A Decades-Long Decline
Sperm counts in Western countries have been falling for decades. A large meta-analysis covering data from 1973 to 2011 found that average sperm concentration among men in North America, Europe, Australia, and New Zealand dropped from about 99 million per milliliter to 47 million, a decline of 52.4%. Total sperm count fell even more steeply, by 59.3% over the same period. That works out to roughly a 1.4% drop per year, with no sign of leveling off.

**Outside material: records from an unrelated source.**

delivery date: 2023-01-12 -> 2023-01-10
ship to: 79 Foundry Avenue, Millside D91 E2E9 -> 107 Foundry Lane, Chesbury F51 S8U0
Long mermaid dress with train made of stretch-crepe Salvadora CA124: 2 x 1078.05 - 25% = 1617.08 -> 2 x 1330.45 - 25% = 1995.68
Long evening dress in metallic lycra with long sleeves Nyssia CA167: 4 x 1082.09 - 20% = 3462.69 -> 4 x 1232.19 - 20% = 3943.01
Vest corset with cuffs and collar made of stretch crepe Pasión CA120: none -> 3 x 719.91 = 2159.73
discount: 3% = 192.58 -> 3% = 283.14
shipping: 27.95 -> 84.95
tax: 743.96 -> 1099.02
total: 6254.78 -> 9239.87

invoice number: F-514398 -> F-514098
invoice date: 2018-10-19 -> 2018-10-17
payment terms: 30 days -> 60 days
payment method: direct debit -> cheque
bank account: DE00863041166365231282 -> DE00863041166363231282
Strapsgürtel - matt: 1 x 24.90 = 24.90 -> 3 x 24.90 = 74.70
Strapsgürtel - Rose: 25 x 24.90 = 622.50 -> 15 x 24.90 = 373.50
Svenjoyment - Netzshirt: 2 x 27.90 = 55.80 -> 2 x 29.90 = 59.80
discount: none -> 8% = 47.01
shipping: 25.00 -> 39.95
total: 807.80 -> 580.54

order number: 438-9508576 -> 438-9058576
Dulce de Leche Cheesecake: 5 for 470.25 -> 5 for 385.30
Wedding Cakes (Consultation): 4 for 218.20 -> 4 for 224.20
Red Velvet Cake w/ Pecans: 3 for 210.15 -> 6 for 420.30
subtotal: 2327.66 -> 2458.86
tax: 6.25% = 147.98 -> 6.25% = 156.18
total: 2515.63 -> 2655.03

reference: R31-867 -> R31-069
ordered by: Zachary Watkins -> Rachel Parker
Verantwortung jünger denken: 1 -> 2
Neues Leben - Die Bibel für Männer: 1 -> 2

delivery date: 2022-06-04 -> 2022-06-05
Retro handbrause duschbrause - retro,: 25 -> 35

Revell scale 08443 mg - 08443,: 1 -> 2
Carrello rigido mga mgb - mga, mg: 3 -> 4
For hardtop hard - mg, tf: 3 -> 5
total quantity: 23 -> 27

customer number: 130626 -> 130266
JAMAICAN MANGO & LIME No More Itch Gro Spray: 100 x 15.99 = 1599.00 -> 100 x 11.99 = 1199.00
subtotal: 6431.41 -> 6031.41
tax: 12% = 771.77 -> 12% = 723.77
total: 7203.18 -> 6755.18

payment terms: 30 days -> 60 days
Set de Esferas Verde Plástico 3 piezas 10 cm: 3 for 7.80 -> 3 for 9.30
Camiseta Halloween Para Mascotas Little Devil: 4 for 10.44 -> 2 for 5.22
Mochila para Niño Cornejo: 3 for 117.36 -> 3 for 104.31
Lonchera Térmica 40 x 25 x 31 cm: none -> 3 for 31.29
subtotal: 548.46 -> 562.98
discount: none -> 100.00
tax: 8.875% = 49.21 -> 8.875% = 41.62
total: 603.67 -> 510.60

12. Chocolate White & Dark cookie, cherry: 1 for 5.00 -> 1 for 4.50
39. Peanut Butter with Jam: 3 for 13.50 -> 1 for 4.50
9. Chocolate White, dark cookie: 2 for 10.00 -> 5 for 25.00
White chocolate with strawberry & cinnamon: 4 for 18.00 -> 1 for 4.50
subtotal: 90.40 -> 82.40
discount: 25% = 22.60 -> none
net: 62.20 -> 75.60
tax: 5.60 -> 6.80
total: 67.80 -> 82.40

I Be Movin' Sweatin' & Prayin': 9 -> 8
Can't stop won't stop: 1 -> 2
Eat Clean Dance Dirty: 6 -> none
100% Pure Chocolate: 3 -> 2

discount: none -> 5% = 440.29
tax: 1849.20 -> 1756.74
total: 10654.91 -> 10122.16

The causes aren’t fully pinned down, but the leading suspects include increased exposure to industrial chemicals, rising obesity rates, more sedentary lifestyles, and dietary shifts toward processed foods. The trend doesn’t mean most men are now infertile. Average counts are still well above the WHO threshold. But the consistent downward trajectory over nearly four decades is why sperm count has become a topic of broader public health interest, not just a concern for couples trying to conceive.